### [Aim of the task]
Send back every line of the data exactly.

### [Provided entries]
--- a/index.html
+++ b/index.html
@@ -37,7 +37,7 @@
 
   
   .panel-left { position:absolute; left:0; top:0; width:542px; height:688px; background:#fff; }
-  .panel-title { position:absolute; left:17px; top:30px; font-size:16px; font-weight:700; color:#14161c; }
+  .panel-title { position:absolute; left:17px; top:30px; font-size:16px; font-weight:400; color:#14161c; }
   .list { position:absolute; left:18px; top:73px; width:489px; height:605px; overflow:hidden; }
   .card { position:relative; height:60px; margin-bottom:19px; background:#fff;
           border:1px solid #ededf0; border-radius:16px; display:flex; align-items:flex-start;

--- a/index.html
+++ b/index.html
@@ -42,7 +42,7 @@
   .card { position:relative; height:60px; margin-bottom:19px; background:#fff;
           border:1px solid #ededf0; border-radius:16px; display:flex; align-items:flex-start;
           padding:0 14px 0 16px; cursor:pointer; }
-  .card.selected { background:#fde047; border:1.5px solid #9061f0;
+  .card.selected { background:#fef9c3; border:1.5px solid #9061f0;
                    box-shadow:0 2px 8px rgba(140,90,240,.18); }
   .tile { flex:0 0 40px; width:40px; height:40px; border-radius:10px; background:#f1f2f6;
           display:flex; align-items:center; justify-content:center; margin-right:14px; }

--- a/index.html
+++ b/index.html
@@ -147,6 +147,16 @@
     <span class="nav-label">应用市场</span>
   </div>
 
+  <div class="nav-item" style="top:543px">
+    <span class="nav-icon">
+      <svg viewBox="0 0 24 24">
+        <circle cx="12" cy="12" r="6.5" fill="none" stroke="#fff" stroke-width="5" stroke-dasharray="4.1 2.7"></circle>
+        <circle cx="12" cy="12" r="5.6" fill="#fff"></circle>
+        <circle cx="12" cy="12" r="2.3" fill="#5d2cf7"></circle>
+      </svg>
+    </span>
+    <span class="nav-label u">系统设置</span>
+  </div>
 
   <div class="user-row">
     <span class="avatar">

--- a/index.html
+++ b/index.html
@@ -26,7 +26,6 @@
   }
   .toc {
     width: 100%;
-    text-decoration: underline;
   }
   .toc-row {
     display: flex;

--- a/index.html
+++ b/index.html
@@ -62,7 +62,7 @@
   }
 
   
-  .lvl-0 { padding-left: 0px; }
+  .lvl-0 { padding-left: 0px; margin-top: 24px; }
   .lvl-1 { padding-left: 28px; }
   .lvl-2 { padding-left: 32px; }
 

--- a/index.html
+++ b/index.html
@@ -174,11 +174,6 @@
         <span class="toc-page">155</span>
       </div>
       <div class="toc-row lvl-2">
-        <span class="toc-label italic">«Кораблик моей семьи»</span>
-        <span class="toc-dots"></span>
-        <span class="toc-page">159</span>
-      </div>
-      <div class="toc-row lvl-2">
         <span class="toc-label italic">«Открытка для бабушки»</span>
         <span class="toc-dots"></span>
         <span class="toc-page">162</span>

### [Answer area]
--- a/index.html
+++ b/index.html
@@ -37,7 +37,7 @@
 
   
   .panel-left { position:absolute; left:0; top:0; width:542px; height:688px; background:#fff; }
-  .panel-title { position:absolute; left:17px; top:30px; font-size:16px; font-weight:700; color:#14161c; }
+  .panel-title { position:absolute; left:17px; top:30px; font-size:16px; font-weight:400; color:#14161c; }
   .list { position:absolute; left:18px; top:73px; width:489px; height:605px; overflow:hidden; }
   .card { position:relative; height:60px; margin-bottom:19px; background:#fff;
           border:1px solid #ededf0; border-radius:16px; display:flex; align-items:flex-start;

--- a/index.html
+++ b/index.html
@@ -42,7 +42,7 @@
   .card { position:relative; height:60px; margin-bottom:19px; background:#fff;
           border:1px solid #ededf0; border-radius:16px; display:flex; align-items:flex-start;
           padding:0 14px 0 16px; cursor:pointer; }
-  .card.selected { background:#fde047; border:1.5px solid #9061f0;
+  .card.selected { background:#fef9c3; border:1.5px solid #9061f0;
                    box-shadow:0 2px 8px rgba(140,90,240,.18); }
   .tile { flex:0 0 40px; width:40px; height:40px; border-radius:10px; background:#f1f2f6;
           display:flex; align-items:center; justify-content:center; margin-right:14px; }

--- a/index.html
+++ b/index.html
@@ -147,6 +147,16 @@
     <span class="nav-label">应用市场</span>
   </div>
 
+  <div class="nav-item" style="top:543px">
+    <span class="nav-icon">
+      <svg viewBox="0 0 24 24">
+        <circle cx="12" cy="12" r="6.5" fill="none" stroke="#fff" stroke-width="5" stroke-dasharray="4.1 2.7"></circle>
+        <circle cx="12" cy="12" r="5.6" fill="#fff"></circle>
+        <circle cx="12" cy="12" r="2.3" fill="#5d2cf7"></circle>
+      </svg>
+    </span>
+    <span class="nav-label u">系统设置</span>
+  </div>
 
   <div class="user-row">
     <span class="avatar">

--- a/index.html
+++ b/index.html
@@ -26,7 +26,6 @@
   }
   .toc {
     width: 100%;
-    text-decoration: underline;
   }
   .toc-row {
     display: flex;

--- a/index.html
+++ b/index.html
@@ -62,7 +62,7 @@
   }
 
   
-  .lvl-0 { padding-left: 0px; }
+  .lvl-0 { padding-left: 0px; margin-top: 24px; }
   .lvl-1 { padding-left: 28px; }
   .lvl-2 { padding-left: 32px; }
 

--- a/index.html
+++ b/index.html
@@ -174,11 +174,6 @@
         <span class="toc-page">155</span>
       </div>
       <div class="toc-row lvl-2">
-        <span class="toc-label italic">«Кораблик моей семьи»</span>
-        <span class="toc-dots"></span>
-        <span class="toc-page">159</span>
-      </div>
-      <div class="toc-row lvl-2">
         <span class="toc-label italic">«Открытка для бабушки»</span>
         <span class="toc-dots"></span>
         <span class="toc-page">162</span>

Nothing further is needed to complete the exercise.